Get started using treq to make async calls in Python

A beginner's guide to asynchronous API calls with Python's Twisted package.
116 readers like this.
How to write a web service using Python Flask

Yuko Honda on Flickr. CC BY-SA 2.0

The Twisted Requests (treq) package is an HTTP client built on the popular Twisted library that is used for asynchronous requests. Async libraries offer the ability to do large amounts of network requests in parallel with relatively little CPU impact. This can be useful in HTTP clients that need to make several requests before they have all the information they need. In this article, we'll work through an example of making async calls to explore using treq.
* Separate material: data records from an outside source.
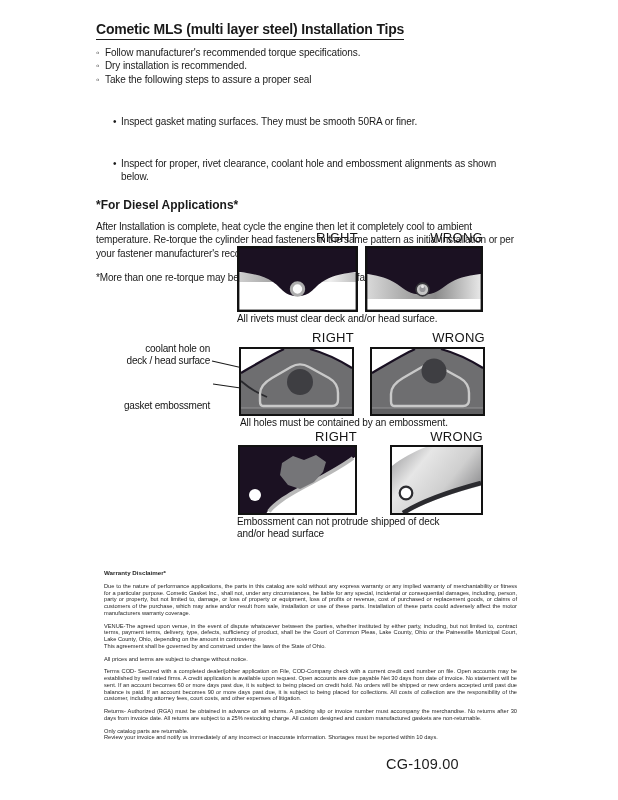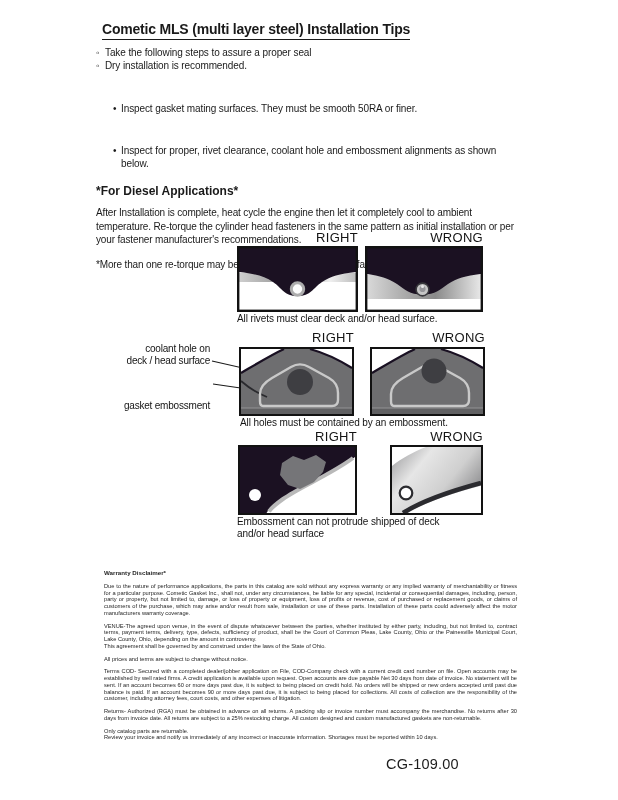--- a/index.html
+++ b/index.html
@@ -8,7 +8,7 @@
   
   .content{position:absolute;left:96px;top:20px;width:424px;}
   .doc-title{display:inline-block;font-size:14px;font-weight:bold;letter-spacing:-0.2px;
-             border-bottom:1.6px solid #1a1a1a;padding-bottom:2px;margin:0 0 6px 6px;}
+             border-bottom:1.6px solid #1a1a1a;padding-bottom:2px;margin:0 0 6px 0;}
   .bullet,.subbullet{font-size:10px;line-height:13.3px;letter-spacing:-0.1px;display:flex;}
   .bullet .mk{width:9px;flex:none;}
   .bullet .mk::before{content:"◦";font-size:10px;}

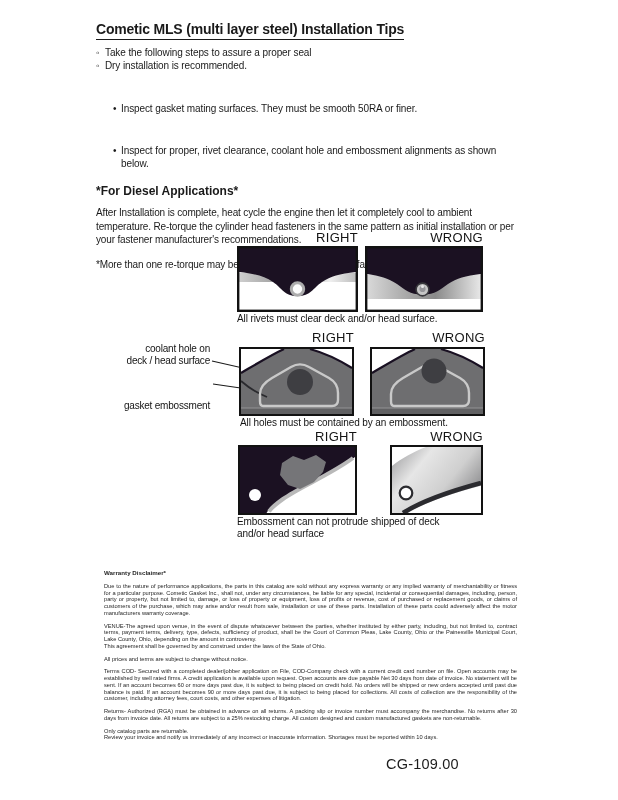--- a/index.html
+++ b/index.html
@@ -42,6 +42,10 @@
 
     <div class="bullet">
         <span class="mk"></span>
+        <span>Follow manufacturer's recommended torque specifications.</span>
+      </div>
+    <div class="bullet">
+        <span class="mk"></span>
         <span>Take the following steps to assure a proper seal</span>
       </div>
     <div class="bullet">

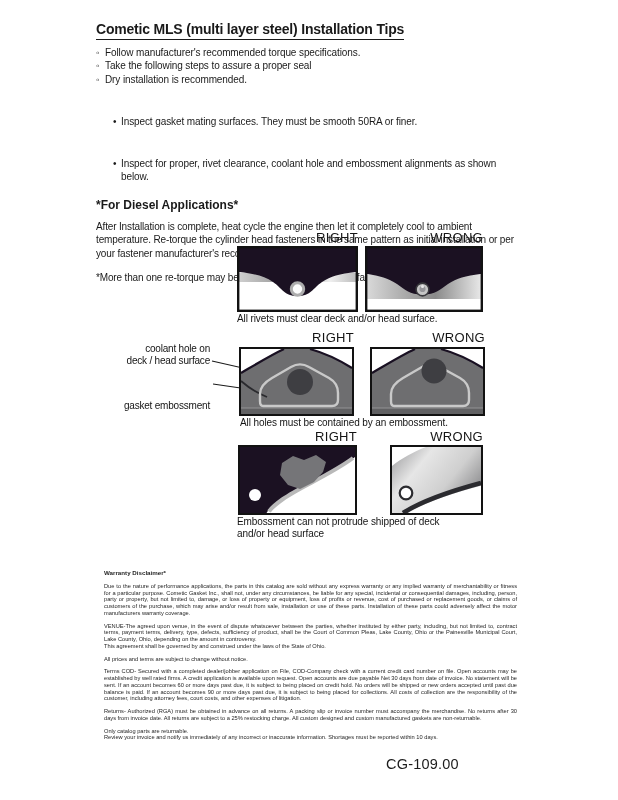--- a/index.html
+++ b/index.html
@@ -46,11 +46,11 @@
       </div>
     <div class="bullet">
         <span class="mk"></span>
+        <span>Dry installation is recommended.</span>
+      </div>
+    <div class="bullet">
+        <span class="mk"></span>
         <span>Take the following steps to assure a proper seal</span>
-      </div>
-    <div class="bullet">
-        <span class="mk"></span>
-        <span>Dry installation is recommended.</span>
       </div>
     <div class="subbullet">
         <span class="mk"></span>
Defining a problem to solve

I enjoy playing the real-time strategy game Clash Royale. While it is not open source, it does have a public API that we can use to show how async requests can come in handy.

Clash Royale is a mobile strategy player-vs-player game where players play cards in an arena to win. Each card has different strengths and weaknesses, and different players prefer different cards. Clash Royale remembers which card a player plays the most; this is their "favorite" card. Players come together in clans where they can help each other. Supercell, Clash Royale's developer, released an HTTP-based API where different statistics can be queried.

Here's a question best-answered asynchronously: How can we write a program that will output the most popular favorite cards in a clan so that we can start to understand our opponents (and see which cards are popular with our clan members)?

You can register an account to follow along with the tutorial, but you'll still be able to understand what we're building if you don't. If you do want to register an account, create an API token via the Clash Royale developer portal. Then choose "Create New Key" under your profile, and enter a name, description, and a valid IP address. (An exact address is required, so I used this site to find mine.) Since you should never save an API key in your code, keep it as a separate file in ~/.crtoken:

$ ls ~/.crtoken 
/home/moshez/.crtoken

Twisted programs

Running a program based on Twisted requires a number of additional packages to make the experience as smooth as possible. I will not cover all of them in this tutorial, but each one is worth exploring to learn more.

To make it easier to see what is going on, let's start with this introductory program that prints Hello world, and then we'll talk through what it does:

import collections, json, os, sys, urllib.parse
from twisted.internet import task, defer
import treq

with open(os.path.expanduser("~/.crtoken")) as fpin:
    token = fpin.read().strip()

def main(reactor):
    print("Hello world")
    return defer.succeed(None)

task.react(main, sys.argv[1:])

This imports many more modules than we need for the "Hello world" example. We will need these modules for the final version of the program, which will accomplish the more complex task of asynchronously querying an API. After the import, the program reads the token from the file and stores it in the variable token. (We are not going to do anything with the token right now, but it's good to see that syntax.) Next there is a main function that accepts a Twisted reactor. A reactor is sort of like an interface to the complex machinery of the Twisted package. In this case, the function main is sent as a parameter, and it's fed an additional argument.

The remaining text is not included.